‘Unfinished’ poem takes out the big prize
‘Unfinished’ poem takes out the big prize
21 year old poet and civil servant Briar Rose Davies has just won first prize in the 2012 Eat Your Words Wellington cafe poetry competition. Her poem, inspired by Wellington cafe Memphis Belle, beat out 360 other poems celebrating the capital’s cafe culture.
Briar submitted three poems, including one she felt wasn’t quite finished, but judge Hinemoana Baker had other ideas. This ‘unfinished’ poem earned Briar $100 to spend at Vivo Wine Bar, and publication in the Eat Your Words cafe poetry book.

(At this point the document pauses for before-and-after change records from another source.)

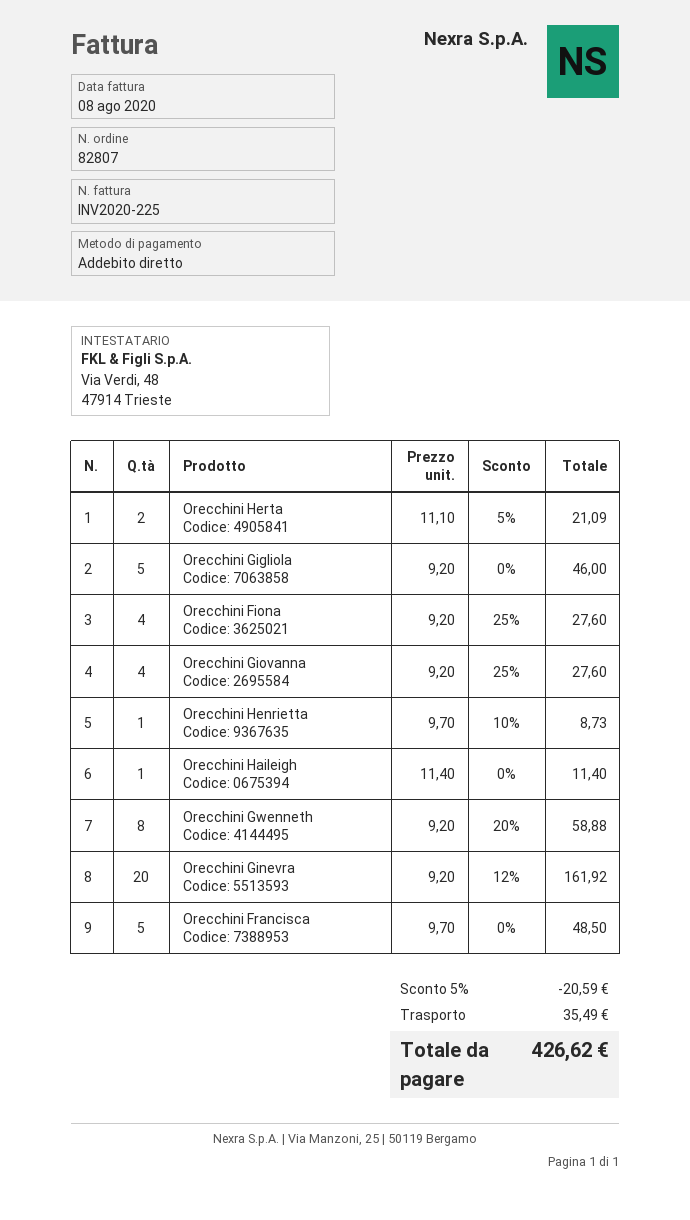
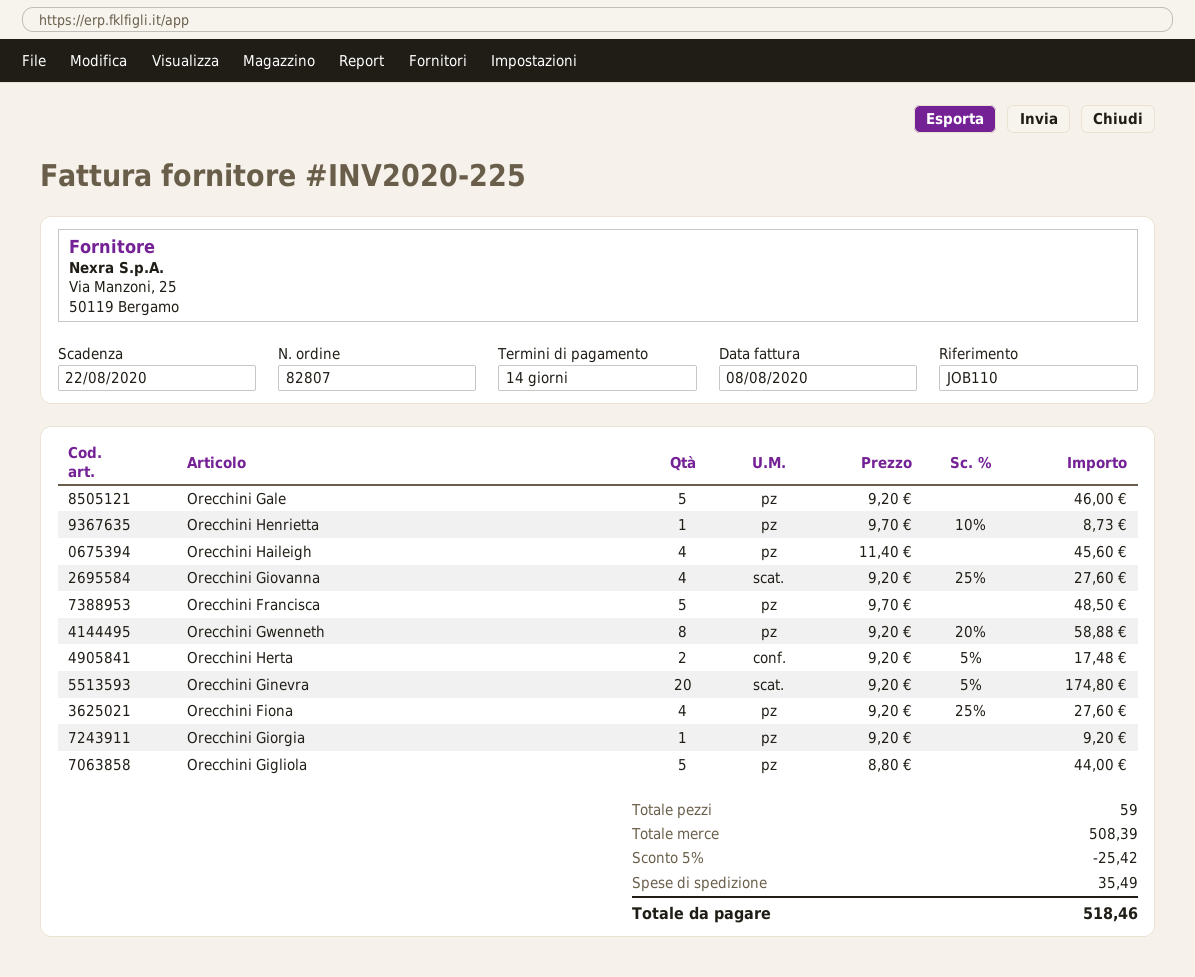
Orecchini Herta: 2 x 11.10 - 5% = 21.09 -> 2 x 9.20 - 5% = 17.48
Orecchini Gigliola: 5 x 9.20 = 46.00 -> 5 x 8.80 = 44.00
Orecchini Haileigh: 1 x 11.40 = 11.40 -> 4 x 11.40 = 45.60
Orecchini Ginevra: 20 x 9.20 - 12% = 161.92 -> 20 x 9.20 - 5% = 174.80
Orecchini Gale: none -> 5 x 9.20 = 46.00
Orecchini Giorgia: none -> 1 x 9.20 = 9.20
discount: 5% = 20.59 -> 5% = 25.42
total: 426.62 -> 518.46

In Briar’s short poem entitled
“Downpour” there’s water from Wellington’s bucket
fountain and a unique interaction with a rain-soaked coffee
receipt.
The poem was based on a story told to Davies
about a barista from Memphis Belle who stuck a receipt to
the jacket of a woman.
For Briar, the prize is perfectly timed. She is leaving Wellington on Saturday to be an assistant English teacher in France. She plans to spend her final Wellington night, and the $100 voucher, at Vivo.
If you’d like to read Briar’s poem you can buy a copy of Eat Your Words, a quirky little book of café poems, for $15 (email cafepoetrycomp@whitireia.ac.nz. It’s a book for Wellington cafe lovers and poetry readers alike, and was produced – amazingly – in two weeks by students on the Whitireia Publishing Course.
The Eat Your words competition is run by the Whitireia Creative Writing Programme. Forty sponsoring cafes give vouchers for 40 winning poems, and this year the final event was part of Visa Wellington on a Plate.